Petar Stano, porte-parole de l'Union européenne pour les affaires étrangères et la sécurité, a déclaré que l'UE avait regretté de ne pas parvenir à un accord entre le Kosovo et la Serbie sur les plaques d'immatriculation lors de récentes réunions dans le cadre du dialogue, mais qu'en l'absence d'un accord sur une solution à long terme, elle continuerait de s'appliquer au régime des cartes infectieuses. “
“Les groupes de travail du mercredi pour les plaques de véhicules ont achevé leurs travaux en cherchant une solution permanente à la question de la licence, sur la base des normes et pratiques de l'UE. L'UE regrette pourquoi aucun accord n'a été conclu hier sur la question des licences entre les deux négociateurs en chef.
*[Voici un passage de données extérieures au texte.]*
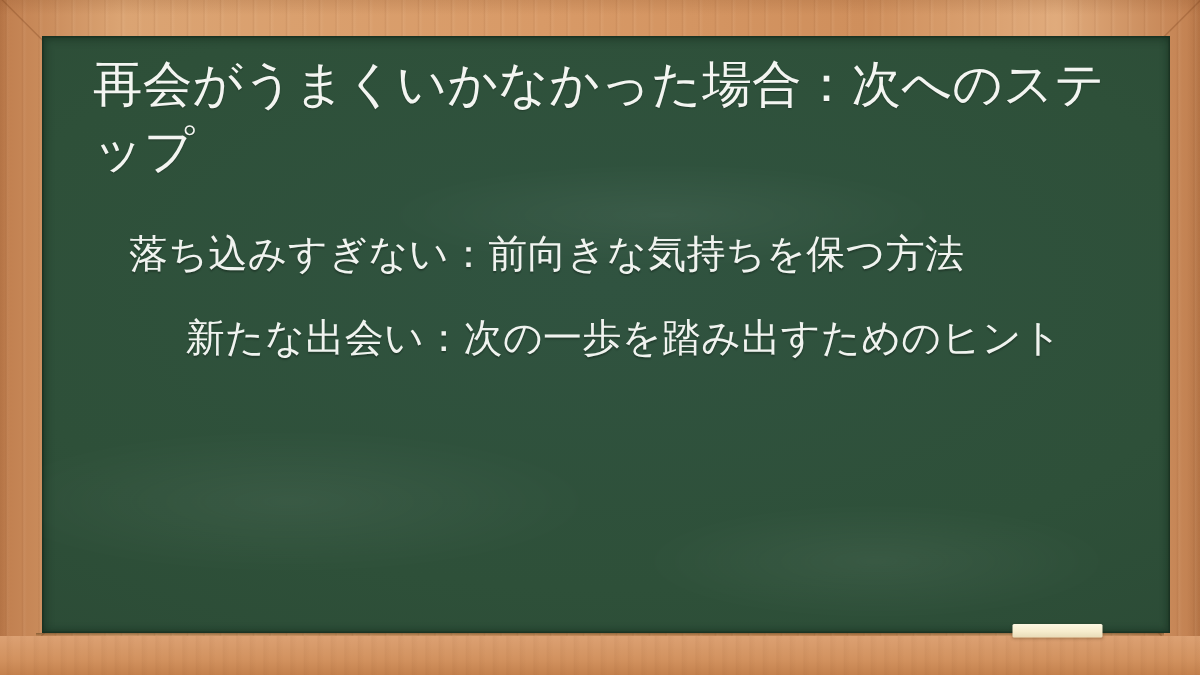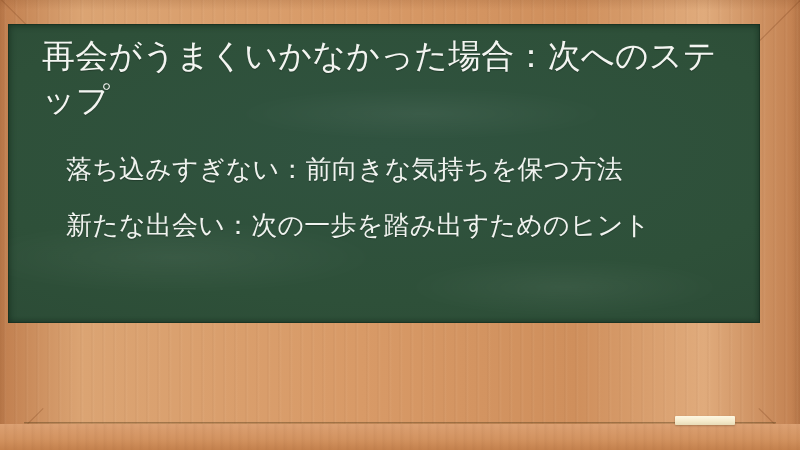--- a/index.html
+++ b/index.html
@@ -86,10 +86,10 @@
   
   .board {
     position: absolute;
-    left: 8px;
+    left: 28px;
     top: 24px;
     width: 752px;
-    height: 299px;
+    height: 398px;
     background:
       radial-gradient(ellipse 120% 110% at 50% 42%,
         #305340 0%, #2e5039 46%, #2a4834 88%, #274330 100%);

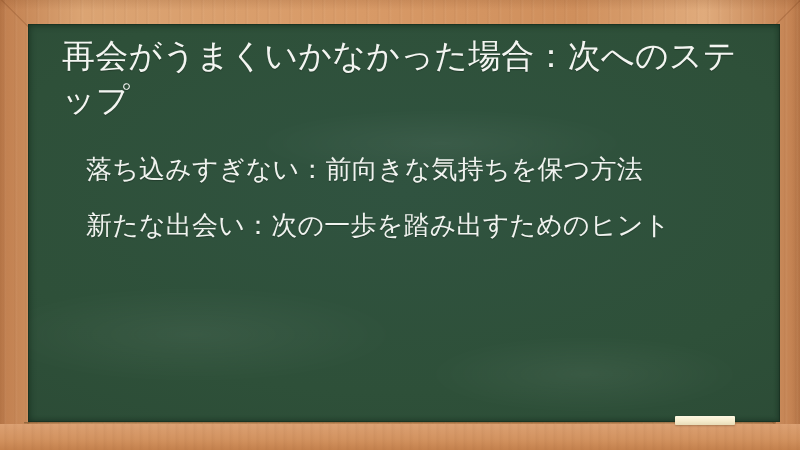--- a/index.html
+++ b/index.html
@@ -150,7 +150,7 @@
     text-shadow: 0 1px 1px rgba(0, 0, 0, 0.26);
     white-space: nowrap;
   }
-  .bullets li:last-child { margin-bottom: 16px; }
+  .bullets li:last-child { margin-bottom: 16px; text-align: center; }
 
   
   .chalk-stick {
Comme il n'y a pas d'accord pour une résolution permanente, le régime du papier infectieux continuera d'être en vigueur”, a déclaré le porte-parole de l'UE, Stano.
Il a déclaré que l'Union européenne, dans la qualité du dialogue de facilitateur, invite les principaux négociateurs du Kosovo et de la Serbie à se réunir à nouveau les jours suivants à Bruxelles pour convenir de la voie à suivre et trouver une solution.
“L'UE et la communauté internationale attendent des deux parties qu'elles s'abstiennent de toute action unilatérale susceptible de compromettre la sécurité sur le terrain et de compliquer les progrès futurs dans le dialogue”, a déclaré Stano.
Se référant à la récente réunion des négociateurs en chef, qui s'est tenue jeudi à Bruxelles, Stano a déclaré que d'autres questions actuelles, notamment la mise en œuvre d'accords précédemment conclus dans le cadre du dialogue, et la préparation du terrain pour le prochain sommet, ont été examinées lors de cette réunion.
“Les discussions sur ces questions se poursuivront dans les jours suivants”, a déclaré le porte-parole de l'UE, Petar Stano.
Même le négociateur en chef de la Serbie, Petar Petkov, a déclaré que l'accord sur l'utilisation des cartes à bâtons est en vigueur et, selon son interprétation, il n'a pas expiré et le méritera jusqu'à ce que tout autre accord soit conclu.
Le premier vice-premier ministre du Kosovo, Besnik Bislimi, après s'être réuni à Bruxelles jeudi, avait déclaré que le Kosovo aborderait la question de la liberté de circulation de la même manière que la Serbie. Il avait dit que le Kosovo ne prendrait pas de mesures immédiates.
Dans l'UE, ils continuent de demander aux parties de faire preuve de retenue afin que les tensions qui se sont produites en septembre dernier, lorsque le Kosovo a commencé à mettre en œuvre la réciprocité, tandis que les Serbes du nord du Kosovo ont bloqué les routes. À l ' époque, la réconciliation avait été réalisée en vue d ' une solution transitoire, tandis que le mandat de six mois avait été confié à des groupes de travail pour trouver une solution permanente. Ce délai a expiré jeudi, et le rapprochement des règlements n'a pas été atteint dans ce délai.